### WORK REQUEST
The records below need to be repeated exactly, though not their pictures.

═════ THE DATA ═════

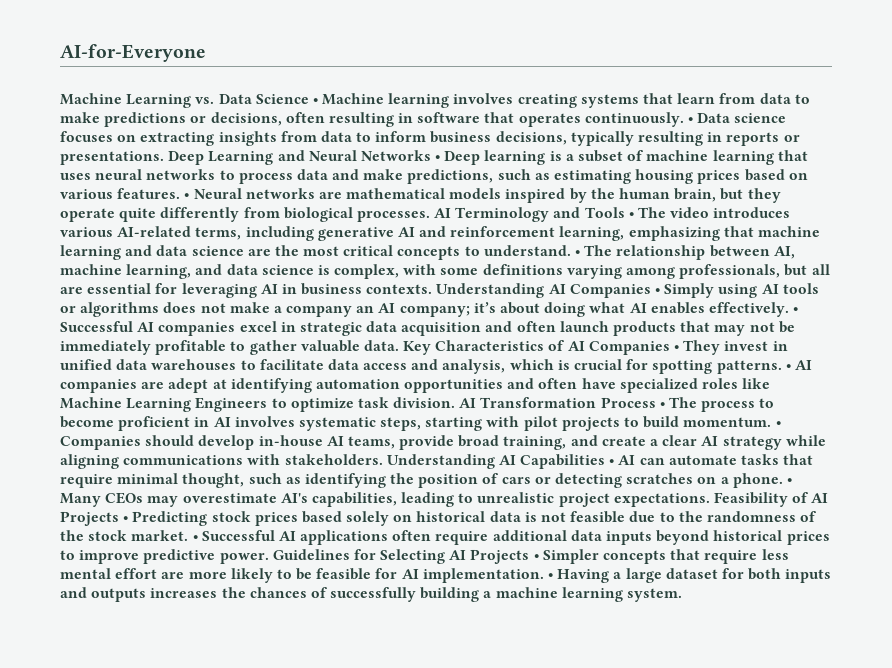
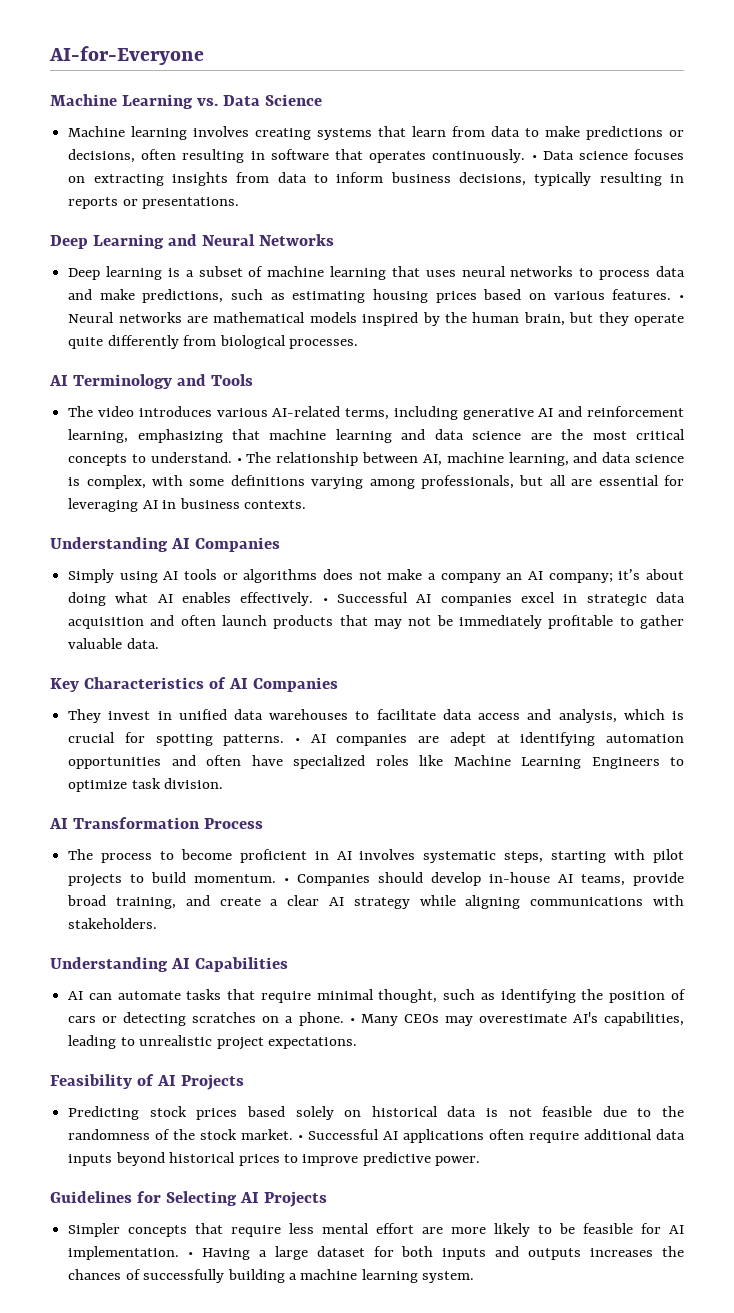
- Machine Learning vs. Data Science • Machine learning involves creating systems that learn from data to make predictions or decisions, often resulting in software that operates continuously.
+ Machine Learning vs. Data Science
+ Machine learning involves creating systems that learn from data to make predictions or decisions, often resulting in software that operates continuously.
- • Data science focuses on extracting insights from data to inform business decisions, typically resulting in reports or presentations. Deep Learning and Neural Networks • Deep learning is a subset of machine learning that uses neural networks to process data and make predictions, such as estimating housing prices based on various features.
+ • Data science focuses on extracting insights from data to inform business decisions, typically resulting in reports or presentations.
+ Deep Learning and Neural Networks
+ Deep learning is a subset of machine learning that uses neural networks to process data and make predictions, such as estimating housing prices based on various features.
- • Neural networks are mathematical models inspired by the human brain, but they operate quite differently from biological processes. AI Terminology and Tools • The video introduces various AI-related terms, including generative AI and reinforcement learning, emphasizing that machine learning and data science are the most critical concepts to understand.
+ • Neural networks are mathematical models inspired by the human brain, but they operate quite differently from biological processes.
+ AI Terminology and Tools
+ The video introduces various AI-related terms, including generative AI and reinforcement learning, emphasizing that machine learning and data science are the most critical concepts to understand.
- • The relationship between AI, machine learning, and data science is complex, with some definitions varying among professionals, but all are essential for leveraging AI in business contexts. Understanding AI Companies • Simply using AI tools or algorithms does not make a company an AI company; it’s about doing what AI enables effectively.
+ • The relationship between AI, machine learning, and data science is complex, with some definitions varying among professionals, but all are essential for leveraging AI in business contexts.
+ Understanding AI Companies
+ Simply using AI tools or algorithms does not make a company an AI company; it’s about doing what AI enables effectively.
- • Successful AI companies excel in strategic data acquisition and often launch products that may not be immediately profitable to gather valuable data. Key Characteristics of AI Companies • They invest in unified data warehouses to facilitate data access and analysis, which is crucial for spotting patterns.
+ • Successful AI companies excel in strategic data acquisition and often launch products that may not be immediately profitable to gather valuable data.
+ Key Characteristics of AI Companies
+ They invest in unified data warehouses to facilitate data access and analysis, which is crucial for spotting patterns.
- • AI companies are adept at identifying automation opportunities and often have specialized roles like Machine Learning Engineers to optimize task division. AI Transformation Process • The process to become proficient in AI involves systematic steps, starting with pilot projects to build momentum.
+ • AI companies are adept at identifying automation opportunities and often have specialized roles like Machine Learning Engineers to optimize task division.
+ AI Transformation Process
+ The process to become proficient in AI involves systematic steps, starting with pilot projects to build momentum.
- • Companies should develop in-house AI teams, provide broad training, and create a clear AI strategy while aligning communications with stakeholders. Understanding AI Capabilities • AI can automate tasks that require minimal thought, such as identifying the position of cars or detecting scratches on a phone.
+ • Companies should develop in-house AI teams, provide broad training, and create a clear AI strategy while aligning communications with stakeholders.
+ Understanding AI Capabilities
+ AI can automate tasks that require minimal thought, such as identifying the position of cars or detecting scratches on a phone.
- • Many CEOs may overestimate AI's capabilities, leading to unrealistic project expectations. Feasibility of AI Projects • Predicting stock prices based solely on historical data is not feasible due to the randomness of the stock market.
+ • Many CEOs may overestimate AI's capabilities, leading to unrealistic project expectations.
+ Feasibility of AI Projects
+ Predicting stock prices based solely on historical data is not feasible due to the randomness of the stock market.
- • Successful AI applications often require additional data inputs beyond historical prices to improve predictive power. Guidelines for Selecting AI Projects • Simpler concepts that require less mental effort are more likely to be feasible for AI implementation.
+ • Successful AI applications often require additional data inputs beyond historical prices to improve predictive power.
+ Guidelines for Selecting AI Projects
+ Simpler concepts that require less mental effort are more likely to be feasible for AI implementation.

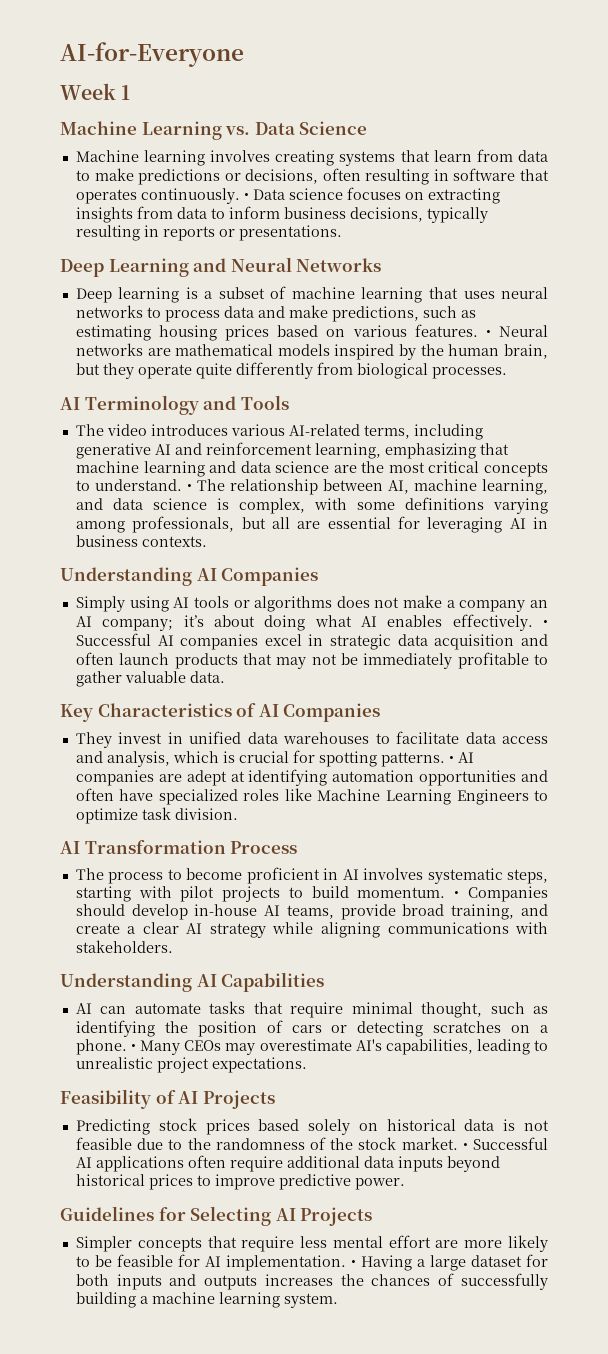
+ Week 1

═════

### ANSWER TO THE PROBLEM
- Machine Learning vs. Data Science • Machine learning involves creating systems that learn from data to make predictions or decisions, often resulting in software that operates continuously.
+ Machine Learning vs. Data Science
+ Machine learning involves creating systems that learn from data to make predictions or decisions, often resulting in software that operates continuously.
- • Data science focuses on extracting insights from data to inform business decisions, typically resulting in reports or presentations. Deep Learning and Neural Networks • Deep learning is a subset of machine learning that uses neural networks to process data and make predictions, such as estimating housing prices based on various features.
+ • Data science focuses on extracting insights from data to inform business decisions, typically resulting in reports or presentations.
+ Deep Learning and Neural Networks
+ Deep learning is a subset of machine learning that uses neural networks to process data and make predictions, such as estimating housing prices based on various features.
- • Neural networks are mathematical models inspired by the human brain, but they operate quite differently from biological processes. AI Terminology and Tools • The video introduces various AI-related terms, including generative AI and reinforcement learning, emphasizing that machine learning and data science are the most critical concepts to understand.
+ • Neural networks are mathematical models inspired by the human brain, but they operate quite differently from biological processes.
+ AI Terminology and Tools
+ The video introduces various AI-related terms, including generative AI and reinforcement learning, emphasizing that machine learning and data science are the most critical concepts to understand.
- • The relationship between AI, machine learning, and data science is complex, with some definitions varying among professionals, but all are essential for leveraging AI in business contexts. Understanding AI Companies • Simply using AI tools or algorithms does not make a company an AI company; it’s about doing what AI enables effectively.
+ • The relationship between AI, machine learning, and data science is complex, with some definitions varying among professionals, but all are essential for leveraging AI in business contexts.
+ Understanding AI Companies
+ Simply using AI tools or algorithms does not make a company an AI company; it’s about doing what AI enables effectively.
- • Successful AI companies excel in strategic data acquisition and often launch products that may not be immediately profitable to gather valuable data. Key Characteristics of AI Companies • They invest in unified data warehouses to facilitate data access and analysis, which is crucial for spotting patterns.
+ • Successful AI companies excel in strategic data acquisition and often launch products that may not be immediately profitable to gather valuable data.
+ Key Characteristics of AI Companies
+ They invest in unified data warehouses to facilitate data access and analysis, which is crucial for spotting patterns.
- • AI companies are adept at identifying automation opportunities and often have specialized roles like Machine Learning Engineers to optimize task division. AI Transformation Process • The process to become proficient in AI involves systematic steps, starting with pilot projects to build momentum.
+ • AI companies are adept at identifying automation opportunities and often have specialized roles like Machine Learning Engineers to optimize task division.
+ AI Transformation Process
+ The process to become proficient in AI involves systematic steps, starting with pilot projects to build momentum.
- • Companies should develop in-house AI teams, provide broad training, and create a clear AI strategy while aligning communications with stakeholders. Understanding AI Capabilities • AI can automate tasks that require minimal thought, such as identifying the position of cars or detecting scratches on a phone.
+ • Companies should develop in-house AI teams, provide broad training, and create a clear AI strategy while aligning communications with stakeholders.
+ Understanding AI Capabilities
+ AI can automate tasks that require minimal thought, such as identifying the position of cars or detecting scratches on a phone.
- • Many CEOs may overestimate AI's capabilities, leading to unrealistic project expectations. Feasibility of AI Projects • Predicting stock prices based solely on historical data is not feasible due to the randomness of the stock market.
+ • Many CEOs may overestimate AI's capabilities, leading to unrealistic project expectations.
+ Feasibility of AI Projects
+ Predicting stock prices based solely on historical data is not feasible due to the randomness of the stock market.
- • Successful AI applications often require additional data inputs beyond historical prices to improve predictive power. Guidelines for Selecting AI Projects • Simpler concepts that require less mental effort are more likely to be feasible for AI implementation.
+ • Successful AI applications often require additional data inputs beyond historical prices to improve predictive power.
+ Guidelines for Selecting AI Projects
+ Simpler concepts that require less mental effort are more likely to be feasible for AI implementation.

+ Week 1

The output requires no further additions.